**Aim of the task**. Whenever a picture appears in the records, exclude it, and transcribe everything else exactly.

**Entries provided**.
§ §

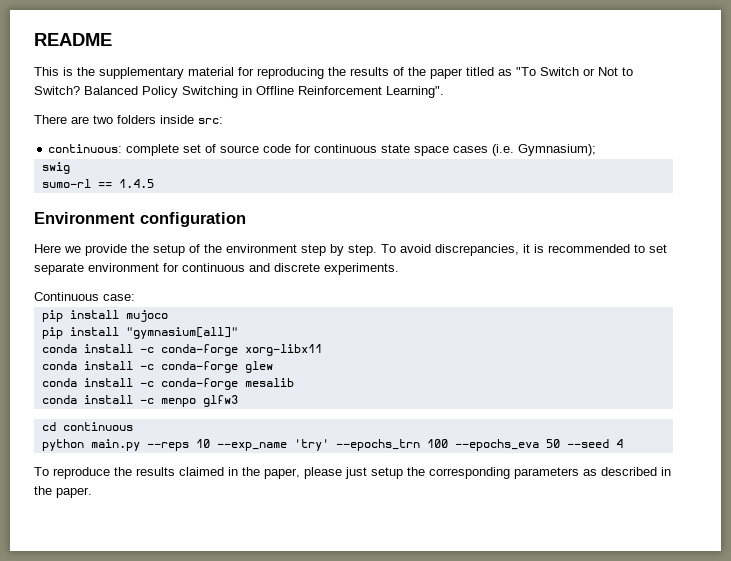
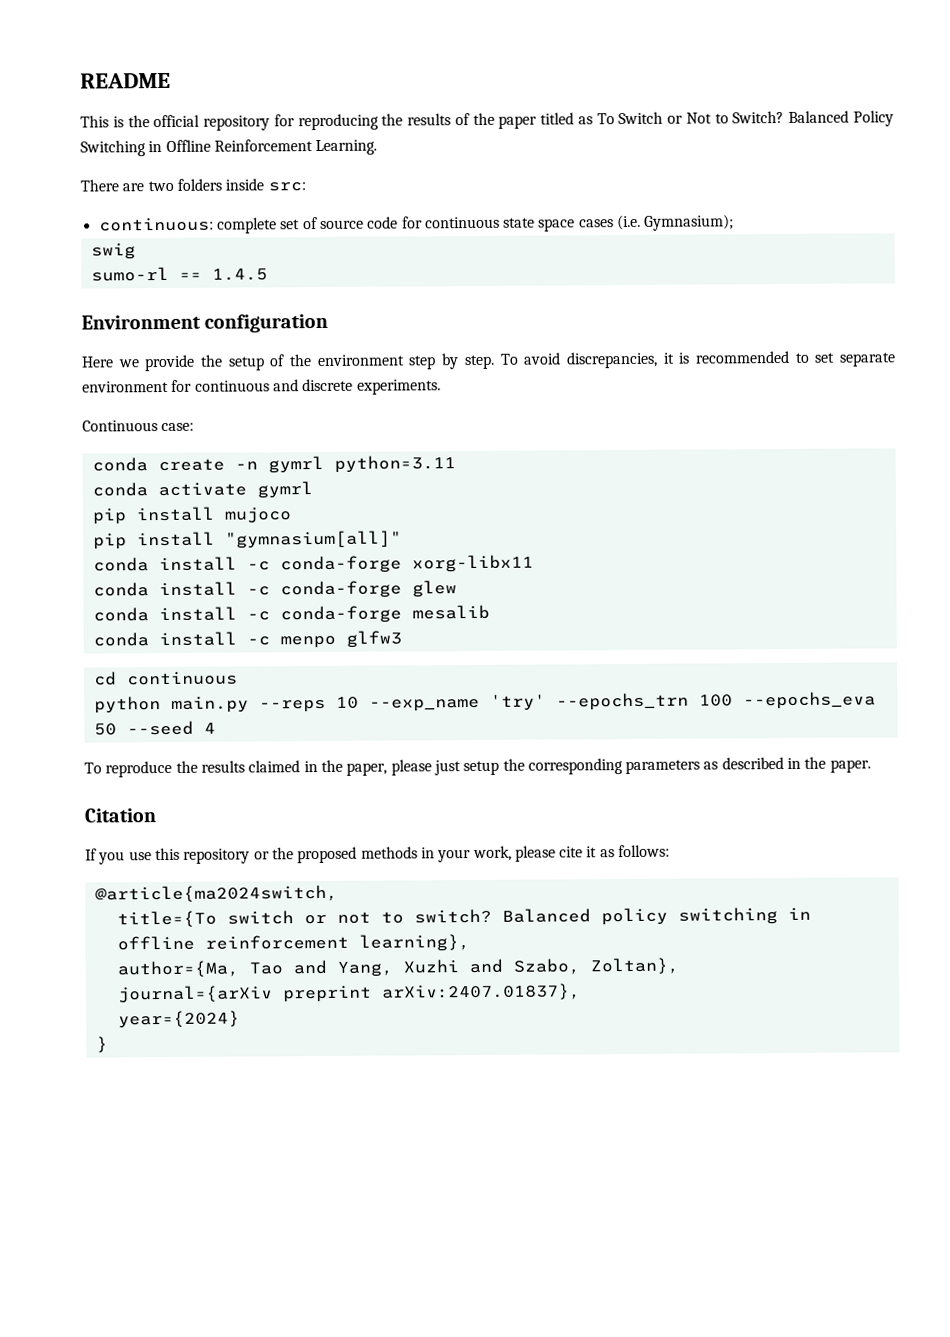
- This is the supplementary material for reproducing the results of the paper titled as "To Switch or Not to Switch?
+ This is the official repository for reproducing the results of the paper titled as To Switch or Not to Switch?
- Balanced Policy Switching in Offline Reinforcement Learning".
+ Balanced Policy Switching in Offline Reinforcement Learning.
+ conda create -n gymrl python=3.11
+ conda activate gymrl
+ Citation
+ If you use this repository or the proposed methods in your work, please cite it as follows:
+ @article{ma2024switch,
+ title={To switch or not to switch? Balanced policy switching in offline reinforcement learning},
+ author={Ma, Tao and Yang, Xuzhi and Szabo, Zoltan},
+ journal={arXiv preprint arXiv:2407.01837},
+ year={2024}
+ }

§ §

**Expected answer**.
- This is the supplementary material for reproducing the results of the paper titled as "To Switch or Not to Switch?
+ This is the official repository for reproducing the results of the paper titled as To Switch or Not to Switch?
- Balanced Policy Switching in Offline Reinforcement Learning".
+ Balanced Policy Switching in Offline Reinforcement Learning.
+ conda create -n gymrl python=3.11
+ conda activate gymrl
+ Citation
+ If you use this repository or the proposed methods in your work, please cite it as follows:
+ @article{ma2024switch,
+ title={To switch or not to switch? Balanced policy switching in offline reinforcement learning},
+ author={Ma, Tao and Yang, Xuzhi and Szabo, Zoltan},
+ journal={arXiv preprint arXiv:2407.01837},
+ year={2024}
+ }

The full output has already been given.